The endocannabinoid and orexin neuromodulatory systems serve key roles in many of the same biological functions such as sleep, appetite, pain processing, and emotional behaviors related to reward. The type 1 cannabinoid receptor (CB1R) and both subtypes of the orexin receptor, orexin receptor type 1 (OX1R) and orexin receptor type 2 (OX2R) are not only expressed in the same brain regions modulating these functions, but physically interact as heterodimers in recombinant and neuronal cell cultures. In the current study, male and female C57BL/6 mice were co-treated with the cannabinoid receptor agonist CP55,940 and either the OX2R antagonist TCS-OX2-29 or the dual orexin receptor antagonist (DORA) TCS-1102. Mice were then evaluated for catalepsy, body temperature, thermal anti-nociception, and locomotion, after which their brains were collected for receptor colocalization analysis. Combined treatment with the DORA TCS-1102 and CP55,940 potentiated catalepsy more than CP55,940 alone, but this effect was not observed for changes in body temperature, nociception, locomotion, or via selective OX2R antagonism.
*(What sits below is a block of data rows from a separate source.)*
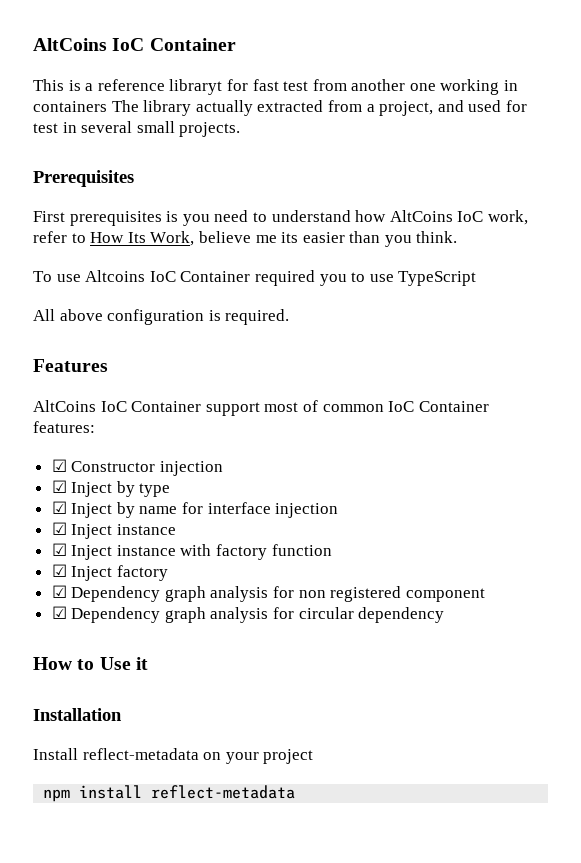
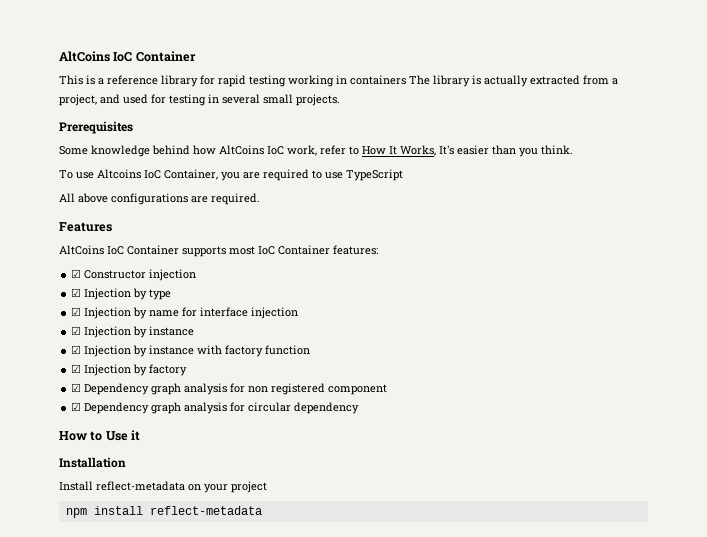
[169,79,436,95] libraryt for fast test from another one -> [161,75,286,87] library for rapid testing
(192, 108) none -> [472,75,481,85] is
[33,123,58,133] test -> [169,94,206,106] testing
[33,210,351,226] First prerequisites is you need to understand -> [59,145,190,157] Some knowledge behind
[127,231,299,246] Its Work, believe me its -> [389,145,454,156] It Works, It's
[180,270,347,286] Container required you -> [164,169,309,181] Container, you are required
[107,309,221,325] configuration is -> [111,193,208,205] configurations are
[205,400,384,416] support most of common -> [182,246,255,257] supports most
[71,482,113,497] Inject -> [84,288,132,300] Injection
[71,503,113,518] Inject -> [84,307,132,319] Injection
[71,524,113,539] Inject -> [84,326,148,338] Injection by
[71,545,113,560] Inject -> [84,345,148,357] Injection by
[71,566,113,581] Inject -> [84,364,148,376] Injection by

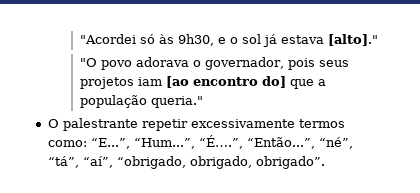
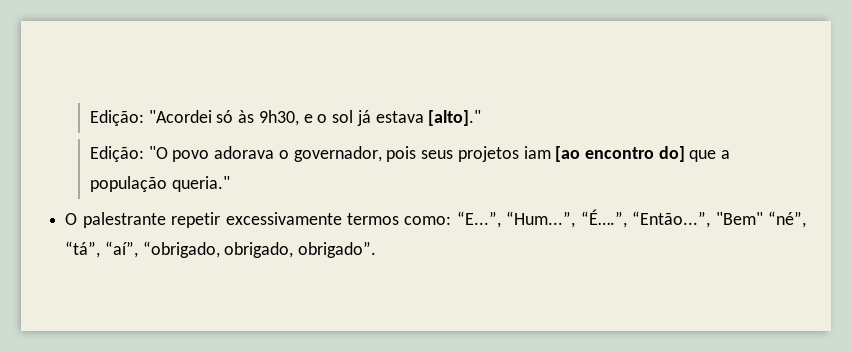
(79, 39) none -> [90,110,145,126] Edição:
(378, 40) none -> [90,146,145,162] Edição:
(315, 143) none -> [715,212,763,225] "Bem"

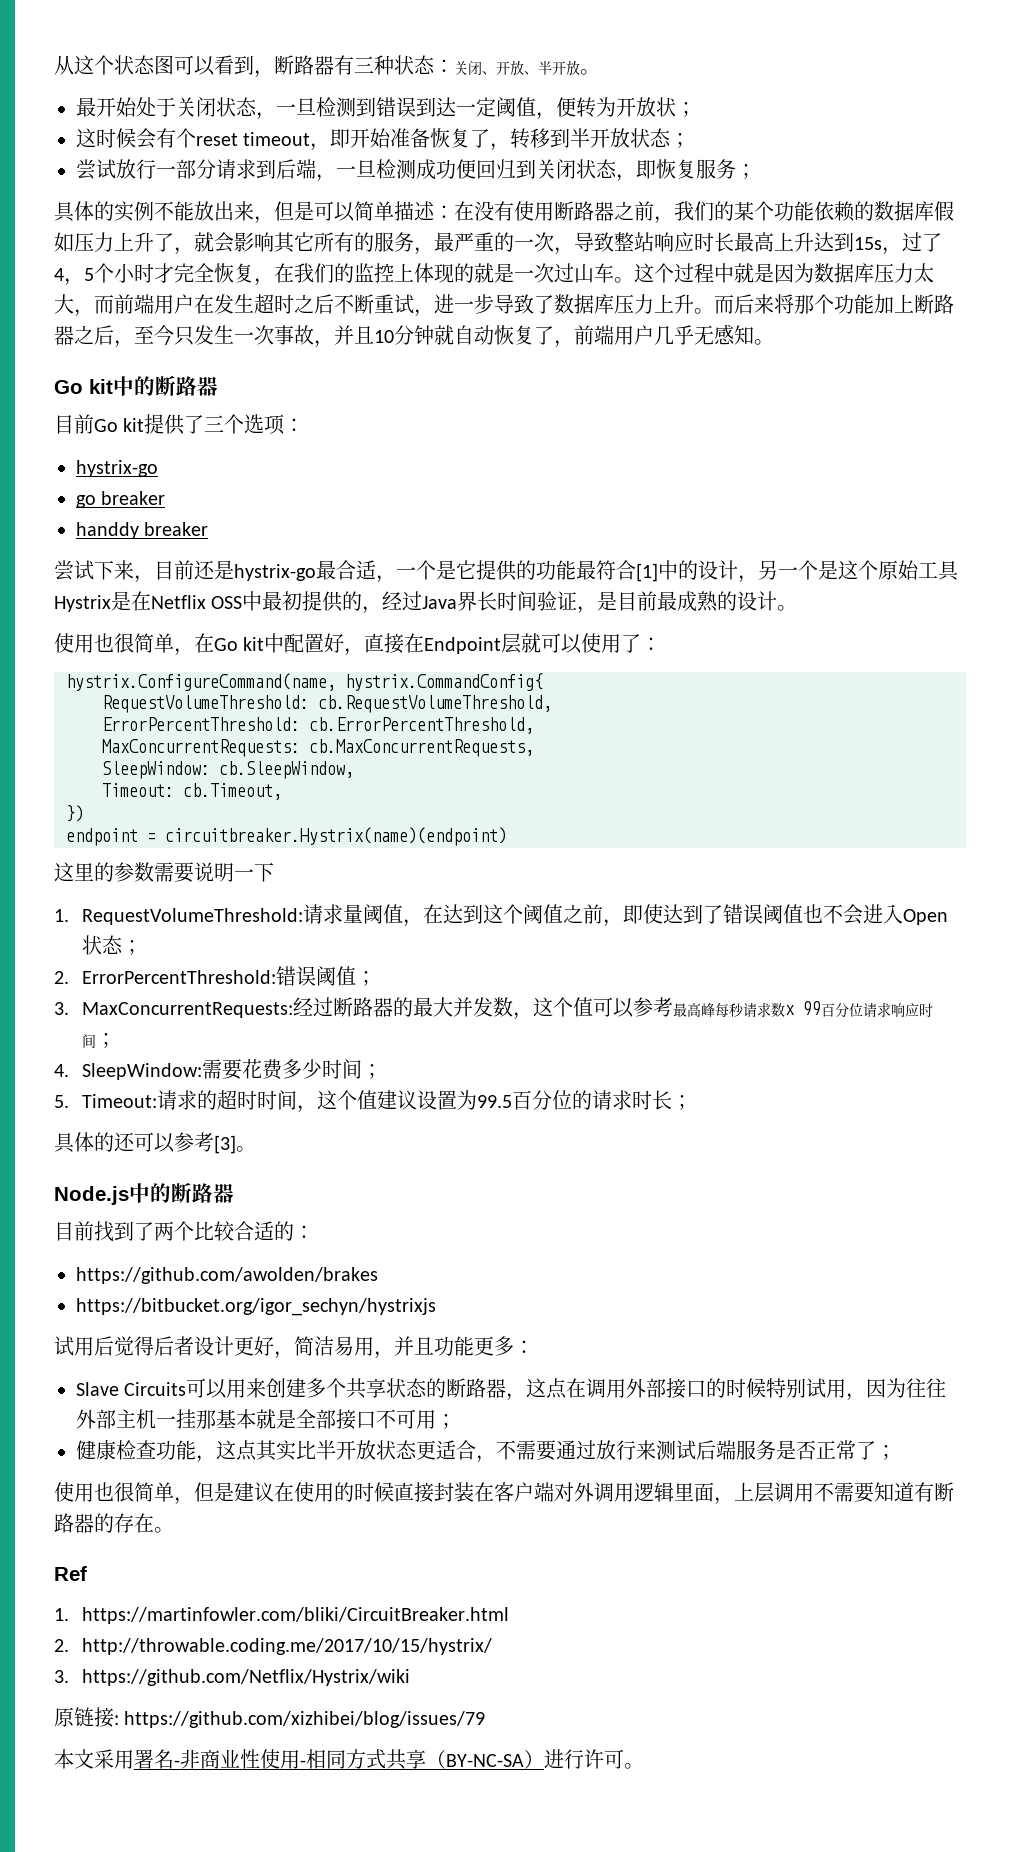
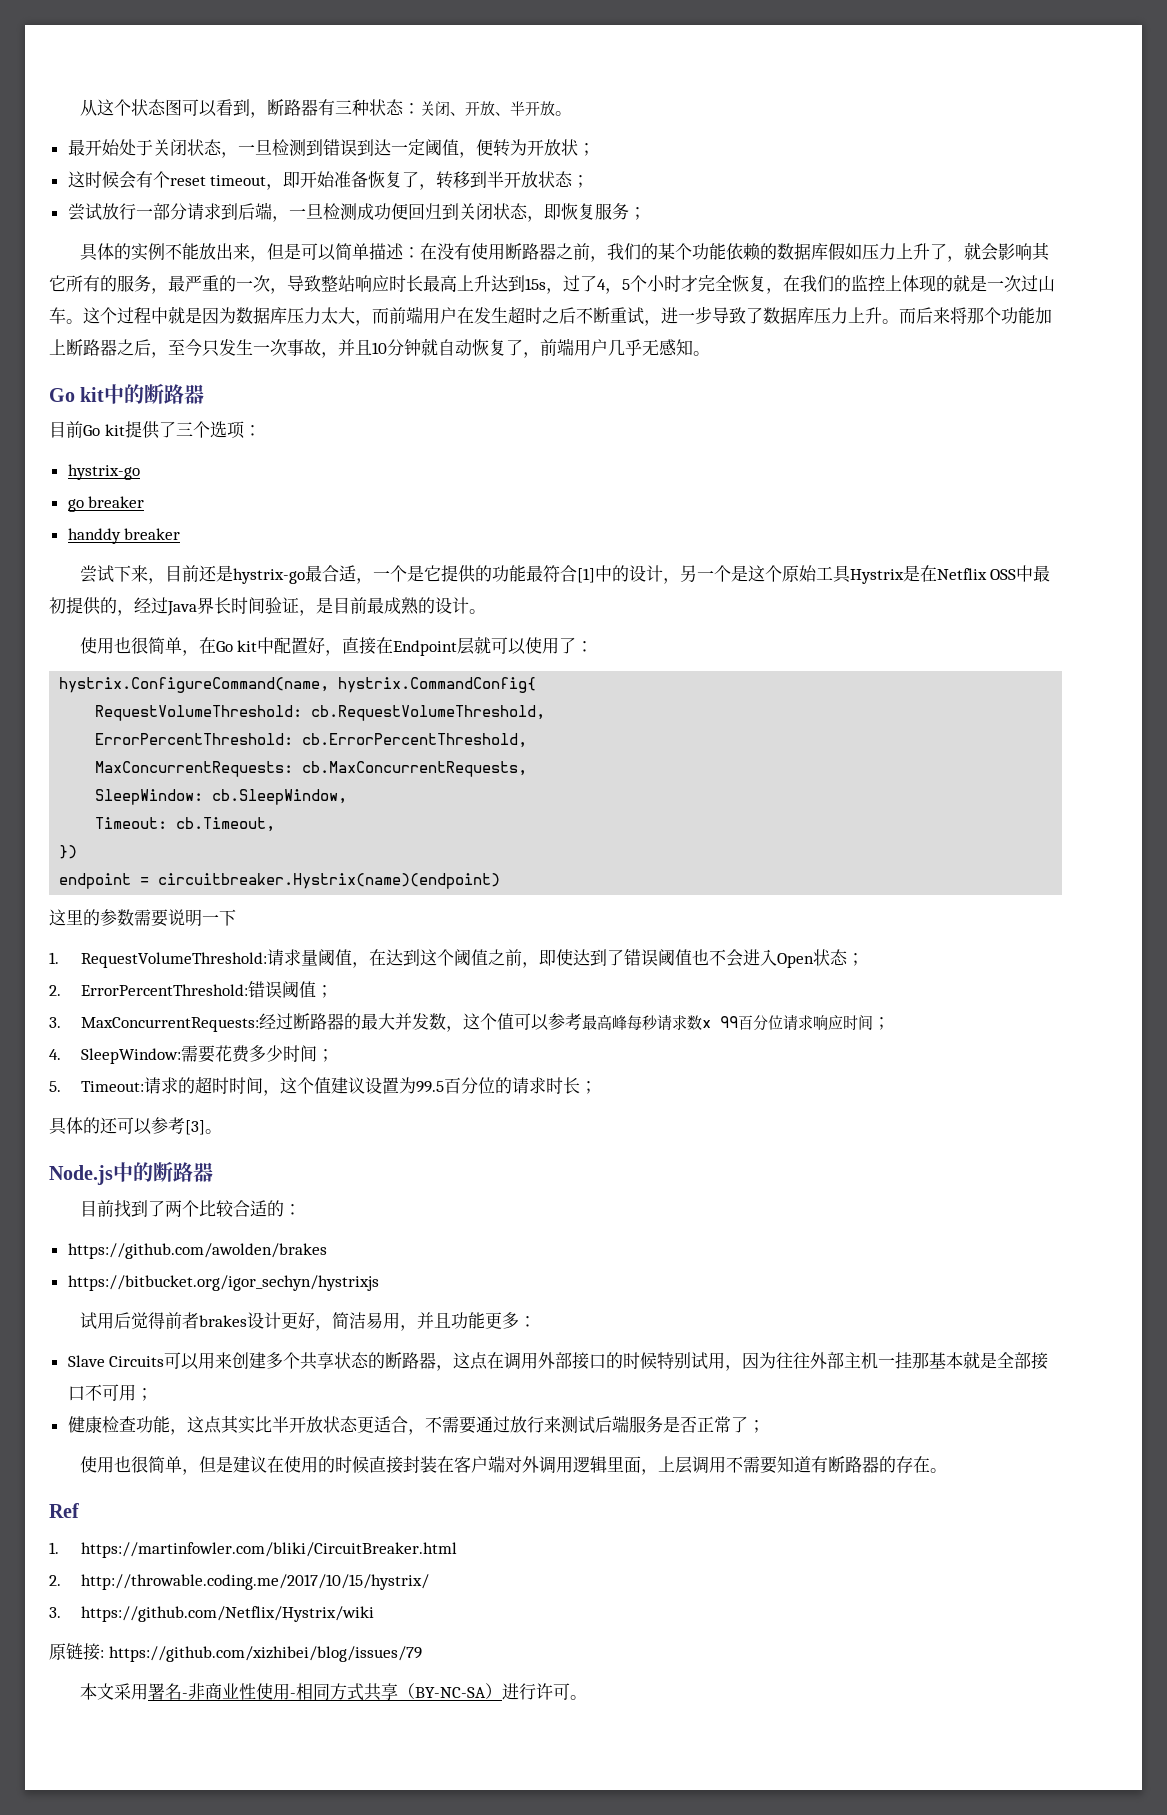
[154,1336,194,1356] 后者 -> [164,1312,247,1329] 前者brakes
Co-treatment with CP55,940 and TCS-1102 also led to increased CB1R-OX1R colocalization in the ventral striatum. This was not seen following co-treatment with TCS-OX2-29, nor in CB1R-OX2R colocalization. The magnitude of effects following co-treatment with CP55,940 and either the DORA or OX2R-selective antagonist was greater in males than females. These data show that CB1R-OX1R colocalization in the ventral striatum underlies cataleptic additivity between CP55,940 and the DORA TCS-1102. Moreover, cannabinoid-orexin receptor interactions are sex-specific with regards to brain region and functionality. Physical or molecular interactions between these two systems may provide valuable insight into drug-drug interactions between cannabinoid and orexin drugs for the treatment of insomnia, pain, and other disorders.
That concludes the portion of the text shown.